:: TASK DIRECTIONS ::
Check each line of the records for "Header"; collect those that have it.

(Edit tracking data)
<<<<

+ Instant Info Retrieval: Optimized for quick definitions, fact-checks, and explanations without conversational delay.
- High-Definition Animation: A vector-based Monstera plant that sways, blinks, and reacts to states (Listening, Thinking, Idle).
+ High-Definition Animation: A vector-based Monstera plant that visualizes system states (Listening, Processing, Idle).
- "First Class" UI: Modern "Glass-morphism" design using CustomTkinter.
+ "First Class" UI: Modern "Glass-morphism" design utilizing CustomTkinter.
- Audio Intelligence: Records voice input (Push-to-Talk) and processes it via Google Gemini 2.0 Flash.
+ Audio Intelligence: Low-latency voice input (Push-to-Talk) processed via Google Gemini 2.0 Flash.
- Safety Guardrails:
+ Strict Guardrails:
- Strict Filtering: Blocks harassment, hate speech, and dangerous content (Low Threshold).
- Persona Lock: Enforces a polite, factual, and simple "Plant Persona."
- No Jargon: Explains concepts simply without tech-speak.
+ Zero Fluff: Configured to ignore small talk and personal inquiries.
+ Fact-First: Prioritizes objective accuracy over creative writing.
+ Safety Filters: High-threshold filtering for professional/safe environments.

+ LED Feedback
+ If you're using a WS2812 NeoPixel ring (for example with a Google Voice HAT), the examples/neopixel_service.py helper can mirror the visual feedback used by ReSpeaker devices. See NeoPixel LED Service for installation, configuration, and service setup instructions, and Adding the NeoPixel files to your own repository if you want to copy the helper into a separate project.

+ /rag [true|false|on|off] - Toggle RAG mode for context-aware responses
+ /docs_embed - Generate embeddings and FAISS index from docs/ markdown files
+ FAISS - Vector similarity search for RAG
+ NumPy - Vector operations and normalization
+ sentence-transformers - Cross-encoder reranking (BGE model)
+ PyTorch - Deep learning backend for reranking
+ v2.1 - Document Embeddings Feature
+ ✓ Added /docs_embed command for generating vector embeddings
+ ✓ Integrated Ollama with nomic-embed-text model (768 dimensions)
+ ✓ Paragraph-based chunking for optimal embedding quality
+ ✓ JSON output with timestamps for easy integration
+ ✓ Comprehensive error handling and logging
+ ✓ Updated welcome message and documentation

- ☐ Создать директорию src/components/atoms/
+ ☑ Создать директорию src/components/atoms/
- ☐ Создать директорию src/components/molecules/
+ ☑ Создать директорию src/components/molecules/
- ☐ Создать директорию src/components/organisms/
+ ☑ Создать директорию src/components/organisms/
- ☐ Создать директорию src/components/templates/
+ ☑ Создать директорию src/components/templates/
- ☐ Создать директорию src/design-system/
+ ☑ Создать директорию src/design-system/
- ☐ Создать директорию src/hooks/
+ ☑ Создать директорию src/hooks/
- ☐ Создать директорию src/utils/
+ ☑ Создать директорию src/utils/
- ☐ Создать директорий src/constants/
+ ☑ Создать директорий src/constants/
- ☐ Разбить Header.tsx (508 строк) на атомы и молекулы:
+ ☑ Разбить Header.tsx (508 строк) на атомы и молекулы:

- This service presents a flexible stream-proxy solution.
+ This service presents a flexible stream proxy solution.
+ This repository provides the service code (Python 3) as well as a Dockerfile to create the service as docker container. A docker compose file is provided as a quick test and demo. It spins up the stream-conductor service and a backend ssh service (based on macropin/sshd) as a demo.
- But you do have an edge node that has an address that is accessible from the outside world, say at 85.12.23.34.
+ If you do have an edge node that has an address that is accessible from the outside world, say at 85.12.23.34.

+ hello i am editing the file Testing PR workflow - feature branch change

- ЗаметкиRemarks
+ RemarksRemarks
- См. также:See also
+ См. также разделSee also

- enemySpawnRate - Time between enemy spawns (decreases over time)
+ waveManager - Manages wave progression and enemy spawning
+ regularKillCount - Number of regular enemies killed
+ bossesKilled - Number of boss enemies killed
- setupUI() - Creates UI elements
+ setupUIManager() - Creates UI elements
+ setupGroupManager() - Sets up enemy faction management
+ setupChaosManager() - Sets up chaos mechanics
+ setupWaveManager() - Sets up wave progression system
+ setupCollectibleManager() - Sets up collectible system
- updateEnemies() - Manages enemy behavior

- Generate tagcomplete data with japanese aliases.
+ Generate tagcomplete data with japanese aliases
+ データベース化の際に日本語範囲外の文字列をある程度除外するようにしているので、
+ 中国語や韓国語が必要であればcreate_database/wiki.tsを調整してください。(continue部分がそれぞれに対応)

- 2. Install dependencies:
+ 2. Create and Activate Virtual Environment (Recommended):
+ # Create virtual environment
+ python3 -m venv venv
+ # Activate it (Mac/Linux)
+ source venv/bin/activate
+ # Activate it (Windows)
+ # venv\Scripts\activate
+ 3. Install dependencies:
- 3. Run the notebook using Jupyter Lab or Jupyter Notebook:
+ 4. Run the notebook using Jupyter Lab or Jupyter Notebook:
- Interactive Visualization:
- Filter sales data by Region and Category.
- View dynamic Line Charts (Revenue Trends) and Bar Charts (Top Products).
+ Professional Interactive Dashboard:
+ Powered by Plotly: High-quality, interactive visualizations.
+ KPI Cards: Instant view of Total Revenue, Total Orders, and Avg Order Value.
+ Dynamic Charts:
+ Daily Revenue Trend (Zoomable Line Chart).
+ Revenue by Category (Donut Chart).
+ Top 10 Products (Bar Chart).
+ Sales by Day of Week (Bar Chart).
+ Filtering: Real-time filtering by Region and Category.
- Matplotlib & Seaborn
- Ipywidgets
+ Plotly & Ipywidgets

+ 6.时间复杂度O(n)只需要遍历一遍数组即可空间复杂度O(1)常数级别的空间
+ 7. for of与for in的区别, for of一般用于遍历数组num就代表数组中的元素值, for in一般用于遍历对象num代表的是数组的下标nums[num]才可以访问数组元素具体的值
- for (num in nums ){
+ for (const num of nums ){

>>>>

:: SOLUTION TO THE EXERCISE ::
- ☐ Разбить Header.tsx (508 строк) на атомы и молекулы:
+ ☑ Разбить Header.tsx (508 строк) на атомы и молекулы:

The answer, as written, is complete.